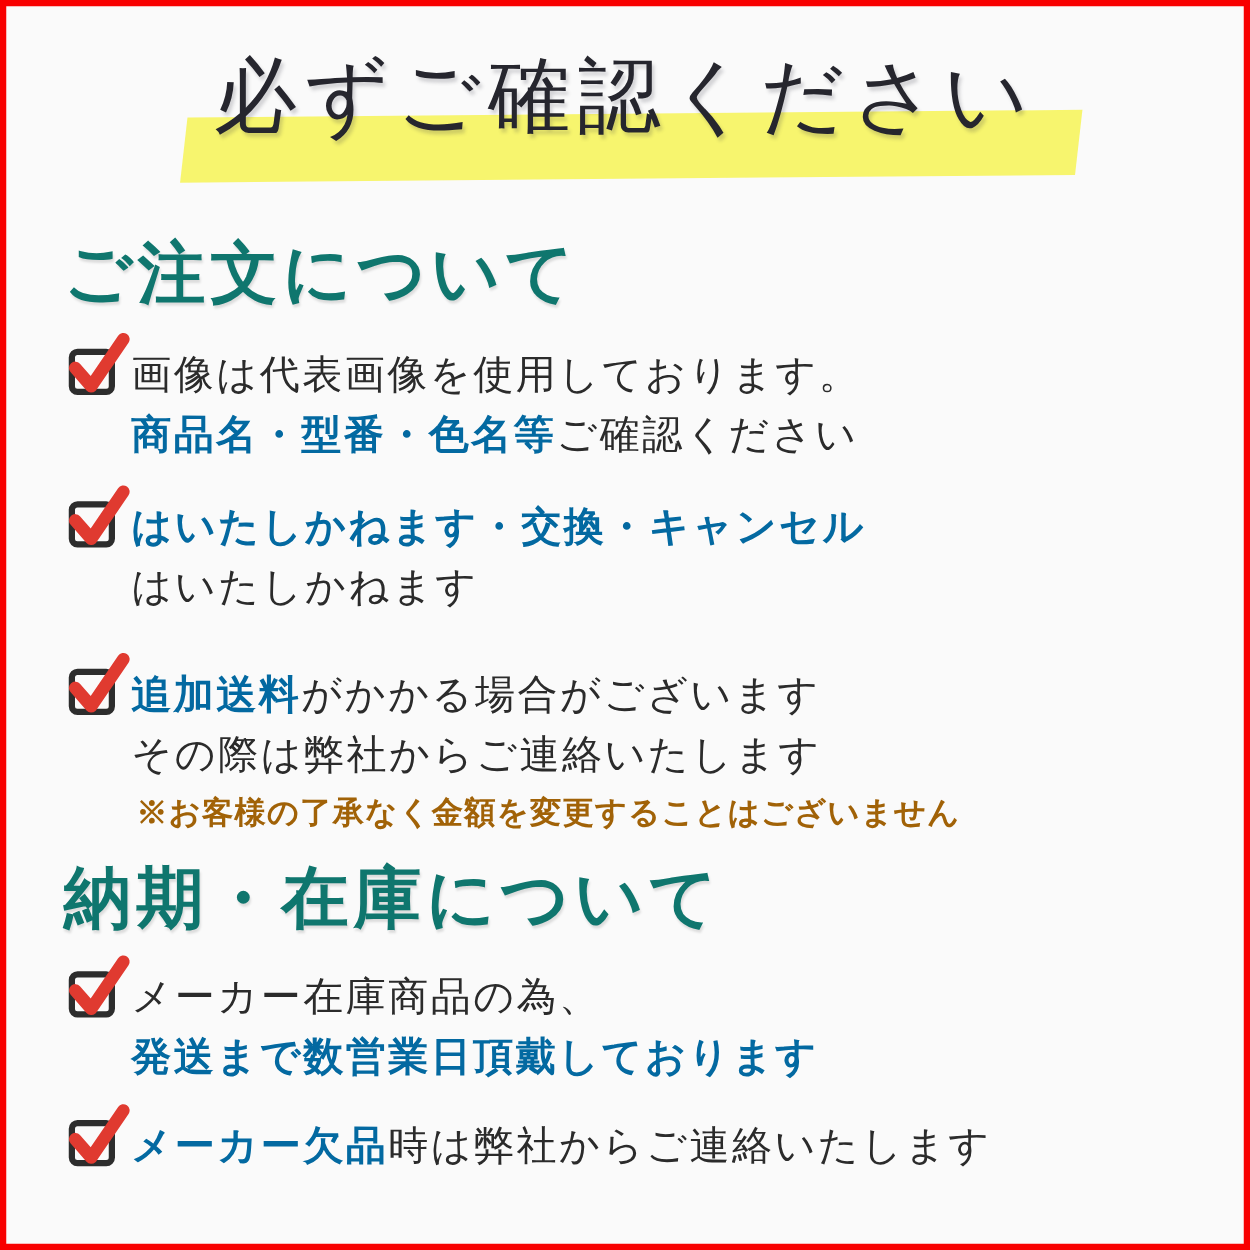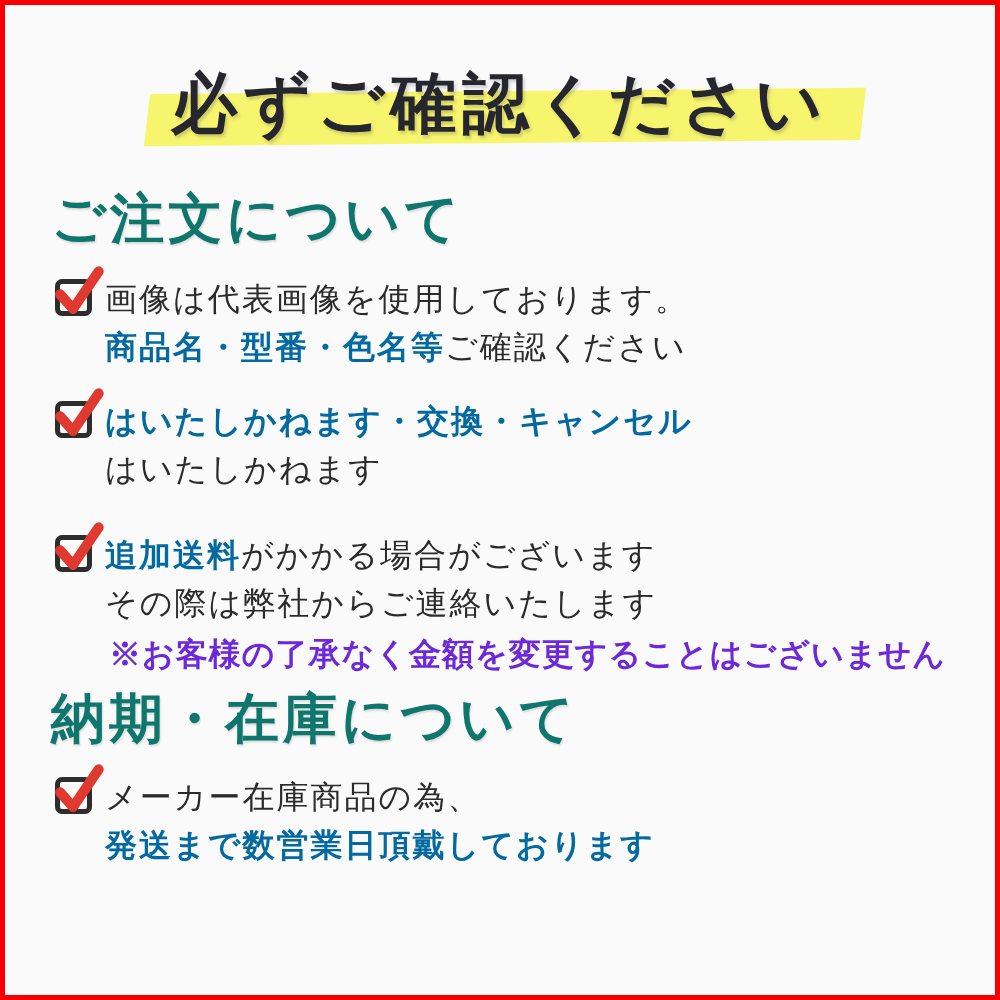--- a/index.html
+++ b/index.html
@@ -14,8 +14,8 @@
     background:#f7f56e;transform:rotate(-0.5deg) skewX(-7deg);
   }
   .title-text{
-    position:absolute;top:52px;left:0;width:100%;text-align:center;
-    font-size:66px;font-weight:700;letter-spacing:6px;color:#26262e;
+    position:absolute;top:26px;left:0;width:100%;text-align:center;
+    font-size:66px;font-weight:400;letter-spacing:6px;color:#26262e;
     line-height:1.4;text-shadow:2px 3px 3px rgba(50,50,65,.20);white-space:nowrap;
   }
   

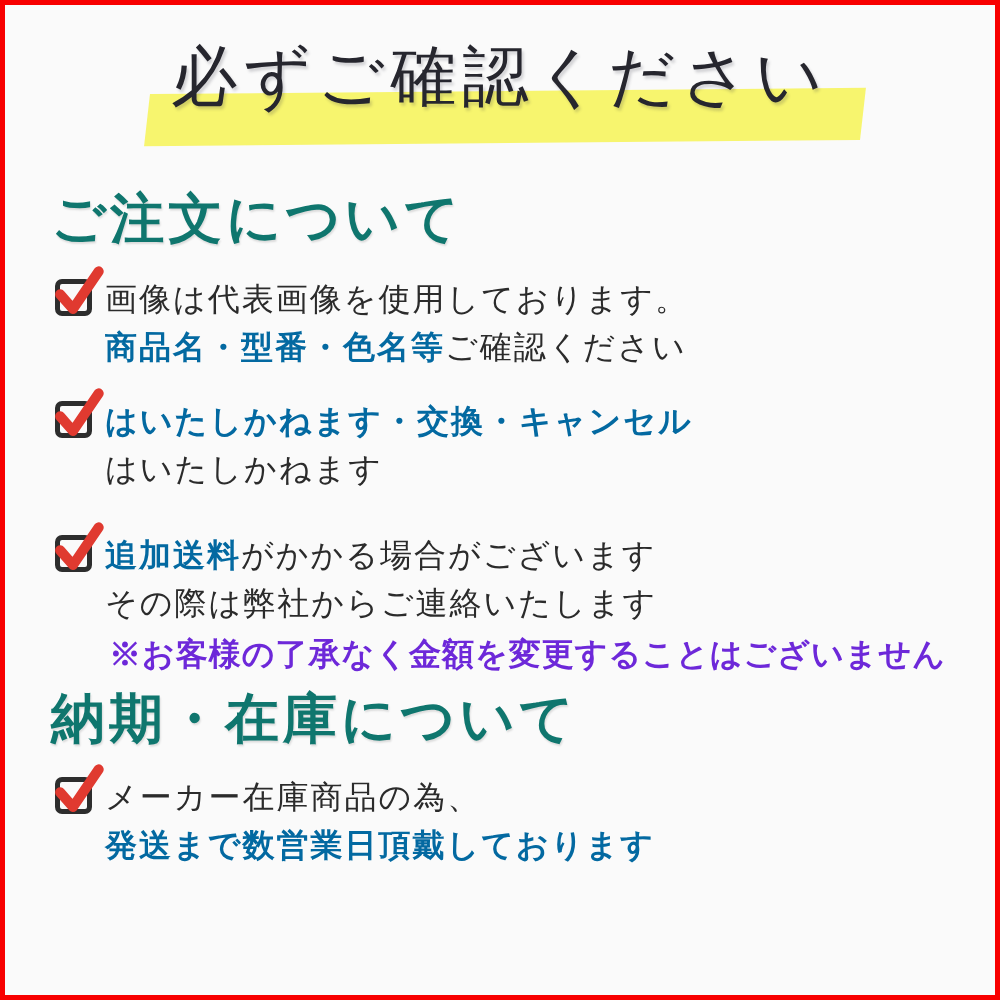--- a/index.html
+++ b/index.html
@@ -42,8 +42,8 @@
   .seg.red{color:#0369a1;font-weight:700;}
   
   .note{
-    position:absolute;left:104px;top:628px;font-size:32px;letter-spacing:1px;
-    color:#6d28d9;font-weight:600;white-space:nowrap;
+    position:absolute;left:104px;top:628px;font-size:25px;letter-spacing:1px;
+    color:#a16207;font-weight:600;white-space:nowrap;
   }
 </style>
 </head>

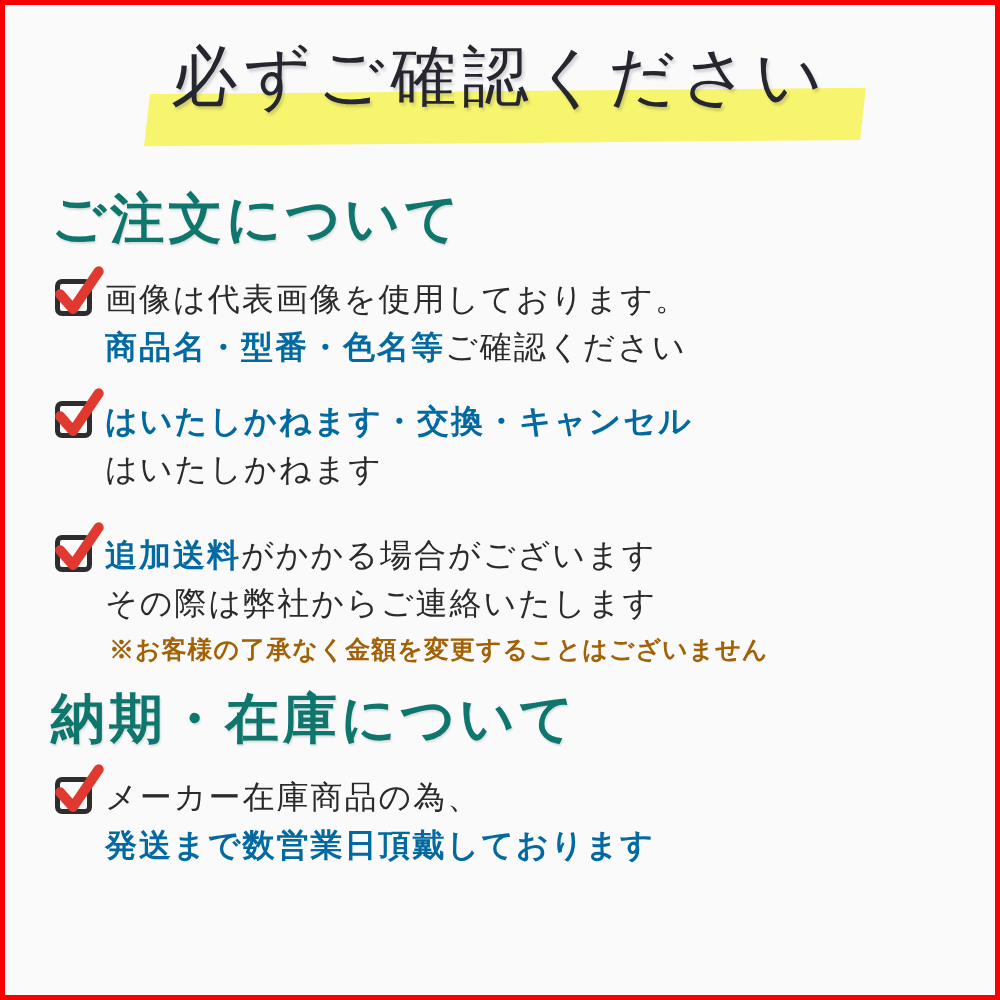--- a/index.html
+++ b/index.html
@@ -128,6 +128,19 @@
     </span>
   </div>
 
+  <div class="item" id="item-5">
+    <span class="cbx">
+      <span class="box"></span>
+      <svg class="check" viewBox="0 0 60 60">
+        <polyline points="10,32 24,48 52,7" fill="none" stroke="#e03a30" stroke-width="11" stroke-linecap="round" stroke-linejoin="round"></polyline>
+      </svg>
+    </span>
+    <span class="item-text">
+      <div class="line">
+        <span class="seg red">メーカー欠品</span><span class="seg black">時は弊社からご連絡いたします</span>
+      </div>
+    </span>
+  </div>
 
 </div>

→ **Task requirements**
Report how many lines of the data contain the word "color", using the number alone.

→ **Reply to the exercise**
5